One of the most consistent experiences people describe in group therapy is the feeling of being heard, not just by the therapist but by other members who genuinely recognize what you’re carrying. That peer validation challenges the belief that your experience is too unique.

Processing emotions alongside others

Group therapy gives you the chance to work through emotions in real time, with other people present. Seeing how others respond to what you share, and how you respond to what others share, is part of how the work goes deeper.

Group therapy creates conditions for a kind of growth that’s hard to achieve in private reflection or individual therapy alone.

Increased self-awareness through group feedback

When other people in the group reflect on what they notice about you, it builds a kind of self-awareness that internal reflection alone doesn’t produce. You start to recognize behavioral patterns you’ve been blind to and see yourself more clearly through others’ eyes.

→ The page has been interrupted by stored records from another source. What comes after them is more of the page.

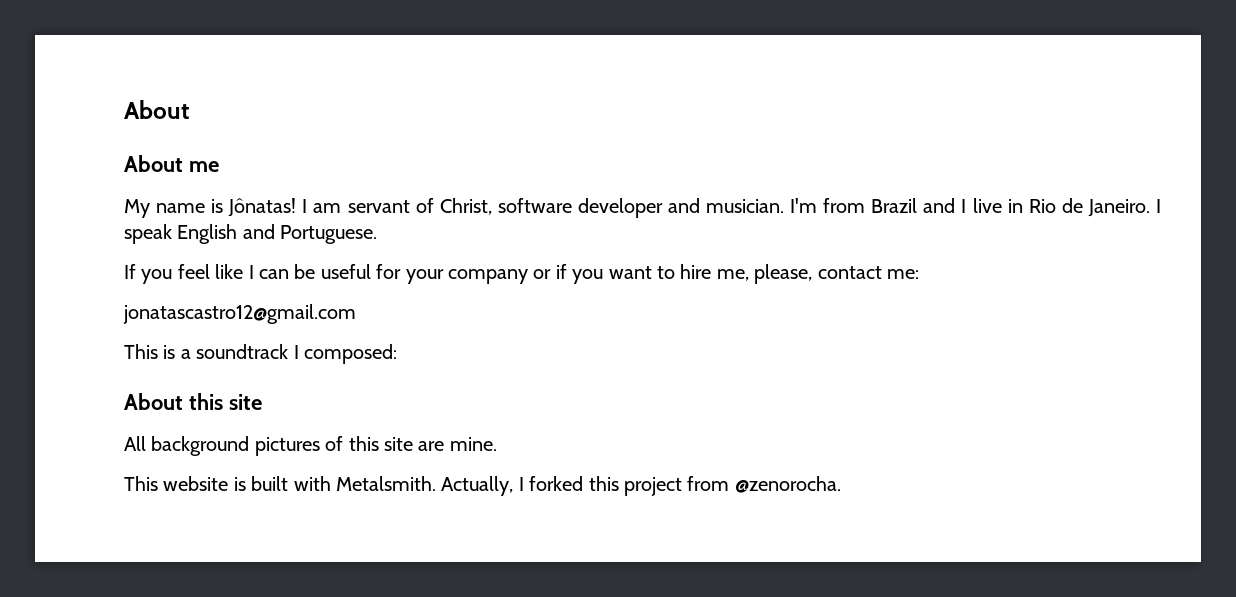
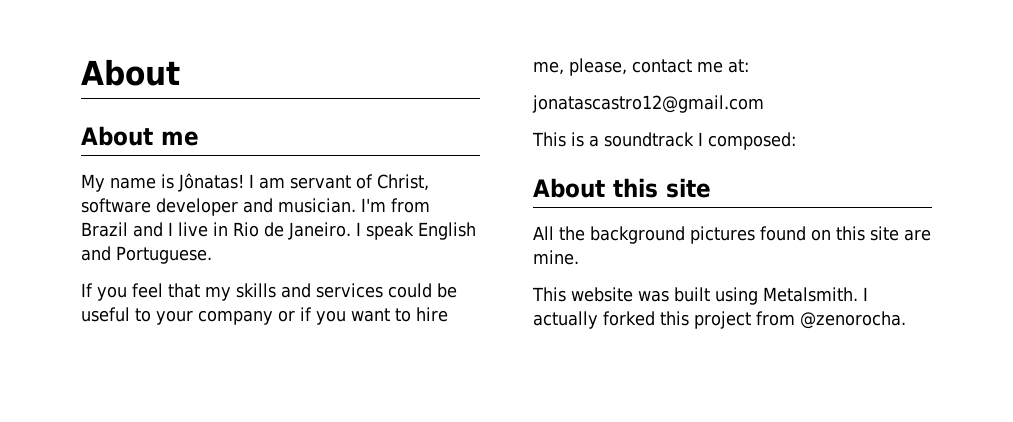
[215,264,289,279] like I can -> [168,283,432,301] that my skills and services could
[376,264,402,279] for -> [135,308,151,322] to
[886,269,919,279] me: -> [697,59,749,73] me at:
(146, 443) none -> [559,226,585,241] the
[325,436,344,451] of -> [760,226,831,241] found on
[233,476,524,496] is built with Metalsmith. Actually, I -> [638,287,868,305] [533,311,598,329] was built using Metalsmith. I actually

Developing healthier relationship patterns

Group therapy is a practice space for relationships. You experiment with being more honest, more present, and more direct than you usually are. Those patterns tend to carry over into relationships outside the group.

Building emotional insight over time

Over the course of a group, you develop insight into your own emotional responses, what triggers you, what you avoid, and why. That insight, grounded in real experience with real people, tends to be more durable than what comes from talking about emotions in the abstract.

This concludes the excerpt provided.